[MERGE] HTTP smart server
John Arbash Meinel
john at arbash-meinel.com
Thu Oct 5 22:41:49 BST 2006
-----BEGIN PGP SIGNED MESSAGE-----
Hash: SHA1
Andrew Bennetts wrote:
> The attached bundle implements the "smart" protocol from HTTP. It includes the
> client, and a testing server. It won't actually be used by "http://" URLs yet.
>
> The basic mechanism is that smart requests are POSTed to base_url +
> '.bzr/smart', and replies read from the body of the HTTP response.
>
> Part of this work has been to seperate the protocol from the "medium" (I would
> have used the term transport, much like Twisted does, but this term already has
> a quite different meaning in bzrlib). The resulting code in smart.py is
> generally cleaner and more flexible.
>
> -Andrew.
>
...
> === modified file BRANCH.TODO
> --- BRANCH.TODO
> +++ BRANCH.TODO
> @@ -1,3 +1,4 @@
> # This file is for listing TODOs for branches that are being worked on.
> # It should ALWAYS be empty in the mainline or in integration branches.
> #
> +
^- obviously you used BRANCH.TODO, but then finished everything that was
listed. It is usually good to just do a once-over your diff before you
submit to catch things like this.
...
> === modified file bzrlib/errors.py // last-changed:andrew.bennetts at canonical.co
> ... m-20060928040135-c2c58bbb690acc08
> --- bzrlib/errors.py
> +++ bzrlib/errors.py
> @@ -270,6 +270,14 @@
> """Directory not empty: %(path)r%(extra)s"""
>
>
v- It seems that ReadingCompleted, WritingCompleted, and
WritingNotCompleted might be reasonable to encapsulate in a heirarchy,
rather than being independent.
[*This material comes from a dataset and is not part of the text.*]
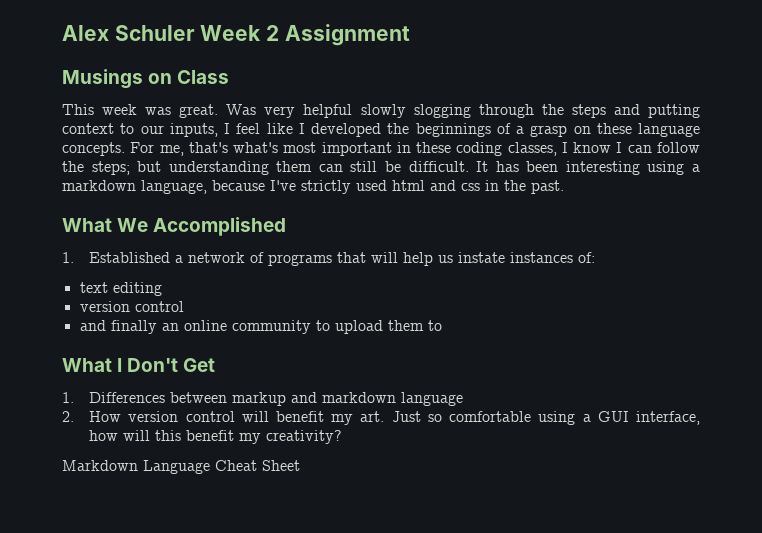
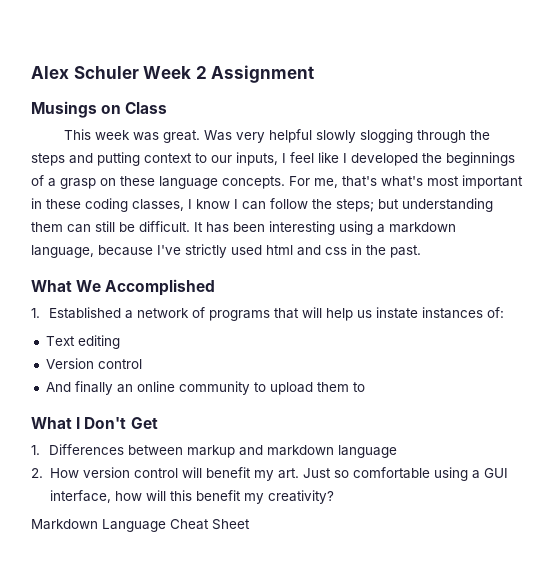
[79,282,108,293] text -> [45,336,75,346] Text
[79,301,130,312] version -> [45,358,94,369] Version
[79,320,106,331] and -> [45,382,71,392] And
Also, and more importantly, which ones of
these are actually "user" errors that should only create a single line
error message, and which are programming bugs, which should generate a
traceback?
> +class ReadingCompleted(BzrNewError):
> + """The MediumRequest '%(request)s' has already had finish_reading called upon it - the request has been completed and no more data may be read."""
> +
> + def __init__(self, request):
> + BzrNewError.__init__(self)
> + self.request = request
> +
> +
> class ResourceBusy(PathError):
> """Device or resource busy: %(path)r%(extra)s"""
>
> @@ -802,11 +810,21 @@
>
> class NoSuchExportFormat(BzrNewError):
> """Export format %(format)r not supported"""
> +
> def __init__(self, format):
> BzrNewError.__init__(self)
> self.format = format
>
>
> +
> +class TooManyConcurrentRequests(BzrNewError):
> + """The medium '%(medium)s' has reached its concurrent request limit. Be sure to finish_writing and finish_reading on the current request that is open."""
> +
> + def __init__(self, medium):
> + BzrNewError.__init__(self)
> + self.medium = medium
> +
> +
> class TransportError(BzrNewError):
> """Transport error: %(msg)s %(orig_error)s"""
>
> @@ -903,6 +921,22 @@
> " unchanged." % tree.basedir)
>
>
> +class WritingCompleted(BzrNewError):
> + """The MediumRequest '%(request)s' has already had finish_writing called upon it - accept bytes may not be called anymore."""
> +
> + def __init__(self, request):
> + BzrNewError.__init__(self)
> + self.request = request
> +
> +
> +class WritingNotComplete(BzrNewError):
> + """The MediumRequest '%(request)s' has not has finish_writing called upon it - until the write phase is complete no data may be read."""
> +
> + def __init__(self, request):
> + BzrNewError.__init__(self)
> + self.request = request
> +
> +
> class CantReprocessAndShowBase(BzrNewError):
> """Can't reprocess and show base.
> Reprocessing obscures relationship of conflicting lines to base."""
> @@ -923,6 +957,14 @@
> self.filename = filename
>
>
> +class MediumNotConnected(BzrNewError):
> + """The medium '%(medium)s' is not connected."""
> +
> + def __init__(self, medium):
> + BzrNewError.__init__(self)
> + self.medium = medium
> +
> +
> class MustUseDecorated(Exception):
> """A decorating function has requested its original command be used.
>
> @@ -1216,6 +1258,14 @@
> BadInventoryFormat.__init__(self, msg=msg)
>
>
> +class NoSmartMedium(BzrNewError):
> + """The transport '%(transport)s' cannot tunnel the smart protocol."""
> +
> + def __init__(self, transport):
> + BzrNewError.__init__(self)
> + self.transport = transport
> +
> +
> class NoSmartServer(NotBranchError):
> """No smart server available at %(url)s"""
...
v- Your default '_expect_body_tail' is None, but then later on you use a
plain:
while not self.received_bytes.endswith(self._expect_body_tail):
So if _expect_body_tail is None, this will fail with a weird error.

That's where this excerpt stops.